* _MATERIAL PROVIDED_
:::
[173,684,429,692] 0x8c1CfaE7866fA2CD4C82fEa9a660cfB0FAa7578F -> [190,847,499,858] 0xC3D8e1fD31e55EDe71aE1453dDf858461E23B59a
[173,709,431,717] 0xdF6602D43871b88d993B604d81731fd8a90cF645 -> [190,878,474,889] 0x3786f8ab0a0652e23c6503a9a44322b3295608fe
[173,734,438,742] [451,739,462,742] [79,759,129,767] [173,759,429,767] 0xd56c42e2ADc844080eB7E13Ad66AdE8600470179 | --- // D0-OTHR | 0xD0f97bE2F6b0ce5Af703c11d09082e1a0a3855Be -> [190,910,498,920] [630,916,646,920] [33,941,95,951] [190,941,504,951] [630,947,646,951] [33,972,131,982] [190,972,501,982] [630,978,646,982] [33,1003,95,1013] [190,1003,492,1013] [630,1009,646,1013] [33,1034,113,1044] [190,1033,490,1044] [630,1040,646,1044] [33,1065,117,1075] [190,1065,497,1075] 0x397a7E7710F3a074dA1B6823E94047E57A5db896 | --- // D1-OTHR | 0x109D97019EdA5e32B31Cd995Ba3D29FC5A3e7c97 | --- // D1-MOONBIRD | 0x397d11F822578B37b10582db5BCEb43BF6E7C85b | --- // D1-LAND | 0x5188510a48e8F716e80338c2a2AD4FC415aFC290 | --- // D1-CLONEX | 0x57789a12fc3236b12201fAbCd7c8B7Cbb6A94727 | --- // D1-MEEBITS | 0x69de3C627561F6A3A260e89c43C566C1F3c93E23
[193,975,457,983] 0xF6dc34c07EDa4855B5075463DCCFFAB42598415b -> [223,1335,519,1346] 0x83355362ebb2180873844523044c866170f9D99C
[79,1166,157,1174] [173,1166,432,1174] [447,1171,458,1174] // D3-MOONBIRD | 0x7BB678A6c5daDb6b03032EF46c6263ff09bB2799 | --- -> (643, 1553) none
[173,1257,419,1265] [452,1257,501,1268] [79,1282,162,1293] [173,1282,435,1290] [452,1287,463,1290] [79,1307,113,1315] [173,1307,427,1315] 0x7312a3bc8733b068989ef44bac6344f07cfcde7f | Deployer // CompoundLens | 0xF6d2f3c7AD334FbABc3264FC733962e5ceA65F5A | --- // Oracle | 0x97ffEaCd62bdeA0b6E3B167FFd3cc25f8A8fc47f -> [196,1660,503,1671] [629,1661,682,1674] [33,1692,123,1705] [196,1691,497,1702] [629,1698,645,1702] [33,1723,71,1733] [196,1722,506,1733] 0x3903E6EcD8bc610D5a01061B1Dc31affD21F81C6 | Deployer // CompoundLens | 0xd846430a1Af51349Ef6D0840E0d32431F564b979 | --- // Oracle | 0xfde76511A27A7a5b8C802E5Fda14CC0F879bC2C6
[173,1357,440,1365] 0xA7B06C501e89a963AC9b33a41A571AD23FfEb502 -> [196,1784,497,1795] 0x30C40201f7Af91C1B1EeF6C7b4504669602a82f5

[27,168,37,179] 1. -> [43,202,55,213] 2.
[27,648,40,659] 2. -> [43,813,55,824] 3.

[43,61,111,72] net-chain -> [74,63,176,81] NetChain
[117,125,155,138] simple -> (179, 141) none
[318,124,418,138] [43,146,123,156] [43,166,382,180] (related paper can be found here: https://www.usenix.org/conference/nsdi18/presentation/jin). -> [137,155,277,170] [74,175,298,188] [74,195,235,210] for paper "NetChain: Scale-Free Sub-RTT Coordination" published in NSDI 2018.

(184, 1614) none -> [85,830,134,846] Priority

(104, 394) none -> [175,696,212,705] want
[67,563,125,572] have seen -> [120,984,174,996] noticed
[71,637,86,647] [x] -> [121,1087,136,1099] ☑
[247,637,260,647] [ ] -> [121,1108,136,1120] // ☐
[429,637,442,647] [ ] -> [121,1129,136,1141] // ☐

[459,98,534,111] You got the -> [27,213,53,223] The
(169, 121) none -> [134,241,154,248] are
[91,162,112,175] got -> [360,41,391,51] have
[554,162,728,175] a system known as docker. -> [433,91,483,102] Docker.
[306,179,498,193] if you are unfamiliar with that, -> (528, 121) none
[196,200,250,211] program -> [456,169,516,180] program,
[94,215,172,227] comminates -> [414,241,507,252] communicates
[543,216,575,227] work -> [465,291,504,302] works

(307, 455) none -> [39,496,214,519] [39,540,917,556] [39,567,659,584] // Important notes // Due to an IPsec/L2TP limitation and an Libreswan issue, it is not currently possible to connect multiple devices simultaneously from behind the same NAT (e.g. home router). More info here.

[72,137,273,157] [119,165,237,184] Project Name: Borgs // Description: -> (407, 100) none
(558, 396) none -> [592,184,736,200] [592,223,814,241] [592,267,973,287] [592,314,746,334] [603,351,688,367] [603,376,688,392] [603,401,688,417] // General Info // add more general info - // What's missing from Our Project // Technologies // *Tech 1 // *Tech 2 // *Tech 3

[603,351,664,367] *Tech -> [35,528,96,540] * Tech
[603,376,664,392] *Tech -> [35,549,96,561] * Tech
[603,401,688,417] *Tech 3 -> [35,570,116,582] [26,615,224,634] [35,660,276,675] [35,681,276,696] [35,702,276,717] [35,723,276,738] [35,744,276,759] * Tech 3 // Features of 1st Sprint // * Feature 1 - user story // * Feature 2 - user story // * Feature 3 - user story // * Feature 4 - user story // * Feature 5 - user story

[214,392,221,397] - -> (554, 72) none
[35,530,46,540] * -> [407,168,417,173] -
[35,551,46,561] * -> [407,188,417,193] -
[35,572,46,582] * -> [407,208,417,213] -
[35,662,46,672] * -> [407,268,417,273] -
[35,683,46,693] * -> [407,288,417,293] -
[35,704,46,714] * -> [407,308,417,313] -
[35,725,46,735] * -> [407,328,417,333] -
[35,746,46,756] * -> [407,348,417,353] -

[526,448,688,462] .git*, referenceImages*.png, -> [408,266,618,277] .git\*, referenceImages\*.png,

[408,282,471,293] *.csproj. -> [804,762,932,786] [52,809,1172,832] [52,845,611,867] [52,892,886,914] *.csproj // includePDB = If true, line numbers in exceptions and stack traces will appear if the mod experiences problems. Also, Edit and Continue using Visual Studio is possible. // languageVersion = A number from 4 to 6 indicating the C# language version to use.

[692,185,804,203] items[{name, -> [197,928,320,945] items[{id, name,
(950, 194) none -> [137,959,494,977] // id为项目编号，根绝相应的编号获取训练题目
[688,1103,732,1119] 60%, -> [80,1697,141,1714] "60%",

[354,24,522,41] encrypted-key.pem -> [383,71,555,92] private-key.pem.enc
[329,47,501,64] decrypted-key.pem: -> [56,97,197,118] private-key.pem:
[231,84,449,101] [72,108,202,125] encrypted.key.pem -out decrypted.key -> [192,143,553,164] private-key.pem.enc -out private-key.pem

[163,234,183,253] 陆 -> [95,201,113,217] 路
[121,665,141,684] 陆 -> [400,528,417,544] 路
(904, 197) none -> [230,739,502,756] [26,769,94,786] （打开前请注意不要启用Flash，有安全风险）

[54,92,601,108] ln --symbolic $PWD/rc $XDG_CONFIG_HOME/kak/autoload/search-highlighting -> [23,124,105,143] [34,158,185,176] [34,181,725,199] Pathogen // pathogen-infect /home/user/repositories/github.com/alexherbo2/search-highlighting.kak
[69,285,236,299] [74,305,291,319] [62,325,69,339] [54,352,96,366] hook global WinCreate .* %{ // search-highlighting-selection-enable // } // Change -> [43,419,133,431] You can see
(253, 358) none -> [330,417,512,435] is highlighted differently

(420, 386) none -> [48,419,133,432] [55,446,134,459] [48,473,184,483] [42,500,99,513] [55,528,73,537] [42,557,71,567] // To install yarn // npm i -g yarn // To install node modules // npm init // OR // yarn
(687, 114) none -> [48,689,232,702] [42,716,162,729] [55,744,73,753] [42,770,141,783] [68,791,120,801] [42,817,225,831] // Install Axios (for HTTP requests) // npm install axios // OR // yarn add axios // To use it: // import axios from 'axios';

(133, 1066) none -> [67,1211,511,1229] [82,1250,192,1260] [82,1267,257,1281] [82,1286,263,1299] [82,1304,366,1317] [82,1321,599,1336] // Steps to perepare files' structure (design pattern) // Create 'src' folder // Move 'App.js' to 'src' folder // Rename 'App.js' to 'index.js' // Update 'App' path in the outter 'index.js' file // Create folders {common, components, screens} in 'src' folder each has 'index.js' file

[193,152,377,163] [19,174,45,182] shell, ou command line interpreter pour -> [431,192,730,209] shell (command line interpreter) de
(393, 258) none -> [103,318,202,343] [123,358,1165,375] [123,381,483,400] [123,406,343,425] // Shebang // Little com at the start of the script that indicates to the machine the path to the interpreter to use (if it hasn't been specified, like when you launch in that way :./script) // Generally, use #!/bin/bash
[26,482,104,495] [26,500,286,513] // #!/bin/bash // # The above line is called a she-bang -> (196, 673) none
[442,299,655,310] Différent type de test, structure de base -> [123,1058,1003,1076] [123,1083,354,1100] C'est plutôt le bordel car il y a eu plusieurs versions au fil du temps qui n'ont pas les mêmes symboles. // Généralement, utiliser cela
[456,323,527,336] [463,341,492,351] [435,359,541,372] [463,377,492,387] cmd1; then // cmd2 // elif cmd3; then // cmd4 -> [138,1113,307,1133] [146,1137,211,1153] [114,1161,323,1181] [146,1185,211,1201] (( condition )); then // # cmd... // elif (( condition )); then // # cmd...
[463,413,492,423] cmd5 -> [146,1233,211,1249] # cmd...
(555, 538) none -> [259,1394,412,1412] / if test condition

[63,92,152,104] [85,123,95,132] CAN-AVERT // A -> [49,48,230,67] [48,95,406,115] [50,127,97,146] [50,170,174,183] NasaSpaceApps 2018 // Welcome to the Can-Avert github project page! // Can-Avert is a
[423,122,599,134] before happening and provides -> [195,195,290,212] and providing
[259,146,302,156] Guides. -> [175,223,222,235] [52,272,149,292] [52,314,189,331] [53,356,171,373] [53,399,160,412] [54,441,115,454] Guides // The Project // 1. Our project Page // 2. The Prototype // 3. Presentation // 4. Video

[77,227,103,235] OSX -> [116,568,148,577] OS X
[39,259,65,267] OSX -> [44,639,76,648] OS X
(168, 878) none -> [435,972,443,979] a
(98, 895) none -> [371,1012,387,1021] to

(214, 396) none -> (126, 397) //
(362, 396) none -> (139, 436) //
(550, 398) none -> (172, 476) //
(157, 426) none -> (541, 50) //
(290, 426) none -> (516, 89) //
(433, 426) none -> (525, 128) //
:::
* _ASSIGNED TASK_
Restate the entries above word for word, beginning with their first line and ending with the line holding "[173,709,431,717] 0xdF6602D43871b88d993B604d81731fd8a90cF645 ->"; omit everything else.

* _THE ANSWER_
[173,684,429,692] 0x8c1CfaE7866fA2CD4C82fEa9a660cfB0FAa7578F -> [190,847,499,858] 0xC3D8e1fD31e55EDe71aE1453dDf858461E23B59a
[173,709,431,717] 0xdF6602D43871b88d993B604d81731fd8a90cF645 -> [190,878,474,889] 0x3786f8ab0a0652e23c6503a9a44322b3295608fe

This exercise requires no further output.